Banks do not loan money they think they will lose.
Period.
It was ONLY after a lawsuit by Cuomo, and then the GUARANTEE by FANNIE and FREDDIE that they would cover these loans that they jumped into this.
THEN the back and forth sales and inflation of prices happened. If you were to look at a price graph and compare the dates to this info you will see a massive upturn after Cuomo and Barney Frank and Dodd and CLinot did this.
What are you here for? To help democraps?
You are the most uninformed financial idiot around here. That is exactly the point. The banks did not stand to loose on their loans for the simple reason that they thought they had sold the loans on where they were securitized and divided into tranches which were further securitized and insured by the likes of AIG - recall that name?

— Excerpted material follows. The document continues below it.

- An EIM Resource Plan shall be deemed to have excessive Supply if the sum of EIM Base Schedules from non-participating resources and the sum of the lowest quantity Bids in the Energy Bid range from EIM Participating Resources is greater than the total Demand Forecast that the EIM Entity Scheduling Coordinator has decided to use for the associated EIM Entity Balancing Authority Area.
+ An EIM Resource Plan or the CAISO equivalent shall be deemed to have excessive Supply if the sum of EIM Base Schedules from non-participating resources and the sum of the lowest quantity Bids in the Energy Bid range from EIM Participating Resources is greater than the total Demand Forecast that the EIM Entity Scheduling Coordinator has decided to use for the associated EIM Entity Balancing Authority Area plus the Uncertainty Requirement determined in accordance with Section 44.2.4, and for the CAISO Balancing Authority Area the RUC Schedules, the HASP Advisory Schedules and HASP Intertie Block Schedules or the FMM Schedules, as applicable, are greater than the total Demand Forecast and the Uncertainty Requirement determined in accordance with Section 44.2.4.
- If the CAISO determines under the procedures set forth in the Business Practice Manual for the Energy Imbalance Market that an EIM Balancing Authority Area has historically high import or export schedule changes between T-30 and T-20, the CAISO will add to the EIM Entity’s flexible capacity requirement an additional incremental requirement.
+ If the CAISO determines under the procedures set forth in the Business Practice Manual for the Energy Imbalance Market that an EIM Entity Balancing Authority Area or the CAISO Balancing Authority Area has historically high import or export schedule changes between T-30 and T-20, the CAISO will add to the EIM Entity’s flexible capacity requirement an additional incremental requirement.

So the banks made their fees up front, originating the loans and selling them on for others to be at risk for the losses. By others, I mean the pension funds that ultimately hold these things, and oh yes, the taxpayer, who it turns out underwrote AIG even when we did not know we were going to do so.
And banks are like sharks, if they aren't loaning they'll drown. You have to remember that the bank is paying interest out on all the money they hold, so they can't hold it long. They need to get it loaned fast and make that spread, otherwise they sink to the bottom quick. It's just the way a central bank/fractional reserve system works. It's a structural issue and has no political party.